Posted by Terry K. at 1:41 AM EDT
Sunday, March 9, 2008
WND Anti-Gay Agenda Watch
Topic: WorldNetDaily

Here's the lead of a March 8 WorldNetDaily article by Bob Unruh:

What if homosexuals staged a huge promotion of that sexual lifestyle choice, and no one came to see it? That's exactly what a coalition of organizations is proposing for April 25, this year's "Day of Silence," which is sponsored in public schools across the nation to promote homosexuality.

Unruh makes assumptions for which he offers no supporting evidence -- that homosexuality is a "sexual lifestyle choice," ad that the "Day of Silence" event "promote[s] homosexuality." Unruh is indulging in the Depiction-Equals-Approval Fallacy, assuming that anything that does not criticize homosexuality "promote[s]" it.

The article also presents Unruh's usual lack of balance, quoting only conservative critics of the "Day of Silence" who make similarly unsupported claims:

  • "'Day of Silence' is about coercing students to repudiate traditional morality."
  • "[Under such indoctrination,] we are creating barbarians. Parents want something other than barbarians living down the street."
  • "Our schools are supposed to be places of learning, not places of political indoctrination. It is the height of impropriety and cynicism for 'gay' activists and school officials to use children as pawns in their attempt to further a highly controversial and polarizing political agenda." 

Unruh does not offer support for these statments either, nor does he allow anyone to respond to them.

Unruh indulges further in the fallacy -- and heavily distorts the truth -- when he repeats a pair of old distortions:

A parent in Massachusetts was jailed when he objected to his kindergarten son being presented with a public school district book advocating homosexuality, and in California, lawmakers have written a law requiring teachers to present only positive representations of such alternative lifestyle choices.
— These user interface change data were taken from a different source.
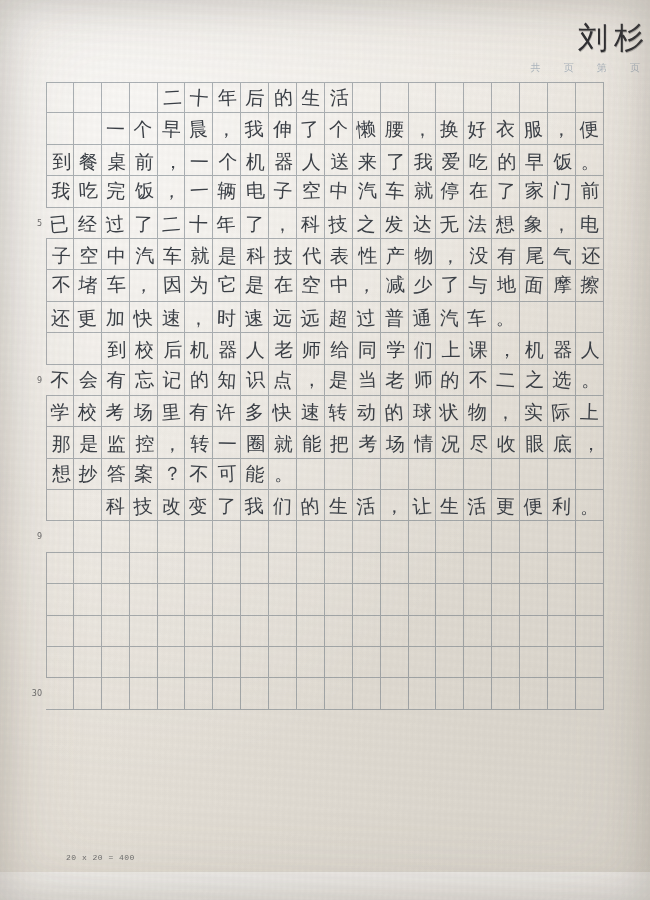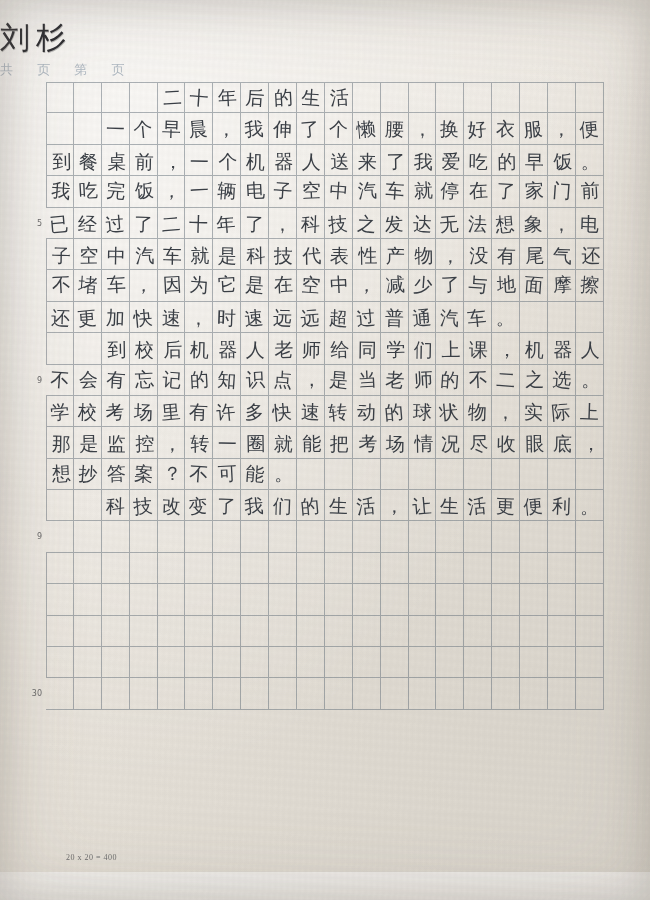--- a/index.html
+++ b/index.html
@@ -48,32 +48,32 @@
       inset 0 0 40px rgba(120,112,100,0.28),
       inset 0 0 90px rgba(120,112,100,0.18);
   }
 
   
   .name-block {
     position: absolute;
     left: 0;
     top: 18px;
     width: 650px;
-    text-align: left;
+    text-align: right;
   }
   .student-name {
     font-family: "DejaVu Serif", serif;
     font-size: 30px;
     letter-spacing: 6px;
     color: #2d2d31;
     text-shadow: 0.5px 0.5px 0 rgba(0,0,0,0.25);
   }
   .name-sub {
     margin-top: 2px;
-    font-size: 13px;
+    font-size: 10px;
     letter-spacing: 10px;
     color: #9aa7b4;
     opacity: 0.75;
   }
 
   
   .grid-wrap {
     position: absolute;
     left: 46px;
     top: 82px;
@@ -129,21 +129,21 @@
   .ch.s6 { transform: rotate(1deg) translate(0.5px, 1.5px); }
 
   
   .footer-note {
     position: absolute;
     left: 66px;
     bottom: 38px;
     font-size: 8px;
     color: #6d6d6d;
     letter-spacing: 0.5px;
-    font-family: Liberation Serif, serif;
+    font-family: Liberation Mono, monospace;
   }
 
   
   .bottom-blank {
     position: absolute;
     left: 0;
     bottom: 0;
     width: 650px;
     height: 28px;
     background: rgba(255,255,255,0.55);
As we noted, the book in question did not "advocate homosexuality"; it merely noted that homosexuals exist. Further, the father, David Parker, was not "jailed" for objecting to the book; he was arrested and, because he refused to bail himself out, spent one night in jail for trespassing after he refused to leave his child's school until they agreed to his demand that he be allowed to opt out his child from discussions of same-sex marriage.

Also, as we've detailed, the California law does not mandate "only positive representations" of homosexuality; it adds sexual orientation to the state's anti-discrimination laws as they apply to schools and requires that schools don't present material that "promotes a discriminatory bias" against those groups covered under the anti-discrimination clause.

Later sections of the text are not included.